Macy’s booked a $3.18 billion first-quarter writedown as the COVID-19 pandemic shuttered stores and curtailed business.
The Cincinnati-based department store chain took a pre-tax, non-cash goodwill impairment charge of $3.1 billion and a long-lived asset impairment charge of $80 million. As a result, Macy's lost $3.58 billion, or $11.53 a share, as revenue plunged 45 percent from a year ago to $3.02 billion.
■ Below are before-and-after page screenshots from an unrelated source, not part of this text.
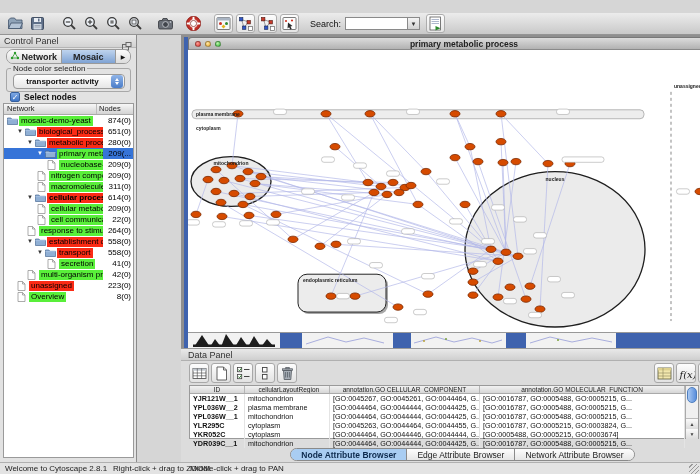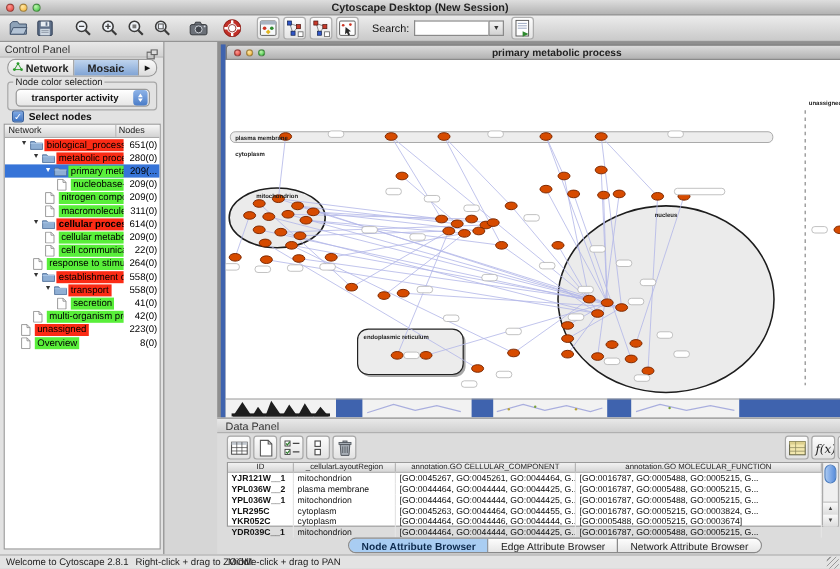--- a/index.html
+++ b/index.html
@@ -130,26 +130,20 @@
   .statusbar span{position:absolute;top:1px;font-size:8px;color:#222;}
   #st-welcome{left:5px;} #st-zoom{left:113px;} #st-pan{left:190px;}
   .grip{position:absolute;right:1px;bottom:1px;width:10px;height:10px;
     background:repeating-linear-gradient(135deg,transparent 0 2px,#9a9a9a 2px 3px);}
 </style>
 </head>
 <body>
 
 <div id="win">
 
-  <div class="titlebar">
-    <span class="light r"></span>
-    <span class="light y"></span>
-    <span class="light g"></span>
-    <span class="title">Cytoscape Desktop (New Session)</span>
-  </div>
 
   <div class="toolbar">
     <span id="tb-main" style="display:inline-flex;">
         <span class="tbtn">
           <svg width="17" height="17" viewBox="0 0 17 17">
             <path d="M1.5 13.5V5l2-2h4l1.5 2h6v8.5z" fill="#8fa3b8" stroke="#41536b" stroke-width=".8"></path>
             <path d="M1.5 13.5L4 8h11.5l-2.5 5.5z" fill="#b4c4d6" stroke="#41536b" stroke-width=".8"></path>
           </svg>
         </span>
         <span class="tbtn">
@@ -303,20 +297,30 @@
       <div class="cb-row">
         <span class="cb">✓</span>
         <span class="cb-label">Select nodes</span>
       </div>
       <div class="treebox">
         <div class="tree-head">
           <span class="c1">Network</span>
           <span class="c2">Nodes</span>
         </div>
         <div id="tree-rows">
+            <div class="trow" style="padding-left: 3px;">
+              <span class="ticon">
+                <svg width="11" height="9" viewBox="0 0 11 9">
+                  <path d="M.5 2h3.4l1 1.3H10.5v5.2H.5z" fill="#8fafd4" stroke="#4a6b96" stroke-width=".7"></path>
+                  <path d="M.5 3.2h10v.9H.5z" fill="#a8c4e4"></path>
+                </svg>
+              </span>
+              <span class="chip" style="background: rgb(89, 239, 58);">mosaic-demo-yeast</span>
+              <span class="cnt">874(0)</span>
+            </div>
             <div class="trow" style="padding-left: 13px;">
               <span class="arr">▼</span>
               <span class="ticon">
                 <svg width="11" height="9" viewBox="0 0 11 9">
                   <path d="M.5 2h3.4l1 1.3H10.5v5.2H.5z" fill="#8fafd4" stroke="#4a6b96" stroke-width=".7"></path>
                   <path d="M.5 3.2h10v.9H.5z" fill="#a8c4e4"></path>
                 </svg>
               </span>
               <span class="chip" style="background: rgb(251, 43, 21);">biological_process</span>
               <span class="cnt">651(0)</span>

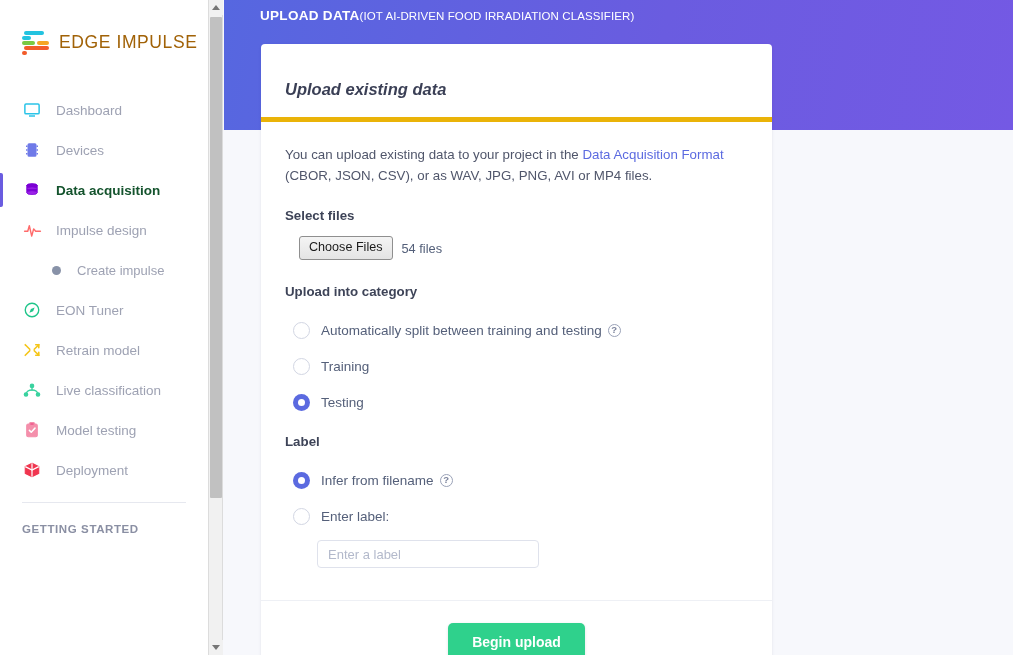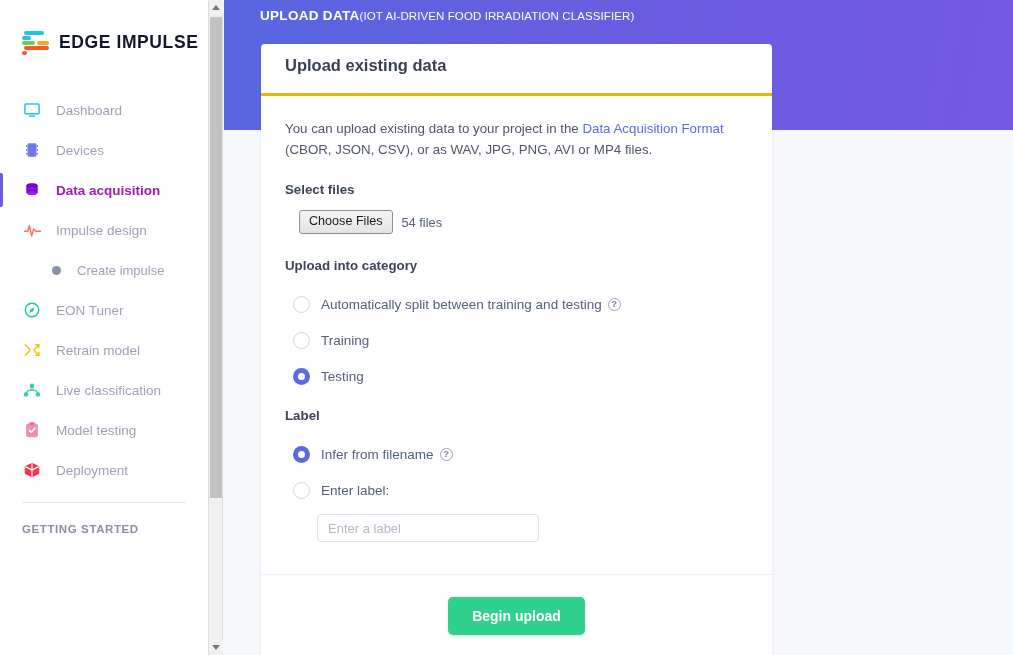--- a/index.html
+++ b/index.html
@@ -45,23 +45,23 @@
     border-radius: 2px;
   }
   .lb1 { background:#23c3e0; left:2px;  top:2px;  width:20px; }
   .lb1b{ background:#23c3e0; left:0px;  top:7px;  width:9px;  }
   .lb2 { background:#7ac943; left:0px;  top:12px; width:13px; }
   .lb2b{ background:#f5a623; left:15px; top:12px; width:12px; }
   .lb3 { background:#f25c2a; left:2px;  top:17px; width:25px; }
   .lb3b{ background:#f25c2a; left:0px;  top:22px; width:5px;  }
   .logo-text {
     font-size: 17.5px;
-    font-weight: 700;
+    font-weight: 400;
     letter-spacing: 0.6px;
-    color: #0f172a;
+    color: #a16207;
     white-space: nowrap;
   }
 
   .nav { margin-top: 30px; }
   .nav-item {
     position: relative;
     display: flex;
     align-items: center;
     height: 40px;
     padding-left: 22px;
@@ -72,21 +72,21 @@
     width: 20px; height: 20px;
     display: flex; align-items: center; justify-content: center;
     flex: 0 0 20px;
   }
   .nav-item .nav-label {
     font-size: 13.5px;
     color: #9ea2b3;
     white-space: nowrap;
   }
   .nav-item.active .nav-label {
-    color: #a21caf;
+    color: #14532d;
     font-weight: 600;
   }
   .nav-item.active::before {
     content: "";
     position: absolute;
     left: 0; top: 3px;
     width: 3px; height: 34px;
     background: #6a5ce0;
     border-radius: 0 2px 2px 0;
   }
@@ -187,22 +187,23 @@
   #card {
     position: absolute;
     left: 37px; top: 44px;
     width: 511px;
     min-height: 640px;
     background: #ffffff;
     border-radius: 4px;
     box-shadow: 0 1px 3px rgba(40,45,80,0.10);
   }
   #card .card-head {
-    padding: 12px 24px 18px 24px;
-    border-bottom: 3px solid #eab308;
+    padding: 36px 24px 18px 24px;
+    border-bottom: 5px solid #eab308;
+    font-style: italic;
   }
   .card-title {
     font-size: 16.5px;
     font-weight: 700;
     color: #3a3f55;
   }
   #card .card-body {
     padding: 22px 24px 10px 24px;
   }
   .intro {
On an adjusted basis, the loss was $630 million, or $2.03 a share.
The adjusted results were in-line with the updated preliminary results the company released last month.
“The first quarter of 2020 was challenging for the country, the industry and Macy’s,” CEO Jeff Gennette said in a statement.
“While our stores are re-opened, we expect that the COVID-19 pandemic will continue to impact the country for the remainder of the year,” he added. “We do not anticipate another full shutdown, but we are staying flexible and are prepared to address increases in cases on a regional level.”
Macy’s has reopened almost all of its stores, which the company says have performed better than anticipated in May and June. Digital sales have been strong across its markets.
Macy’s withdrew its earnings and sales forecasts earlier this year and did not provide an update.
Shares have fallen 60 percent this year, trailing the S&P 500’s 4 percent decline.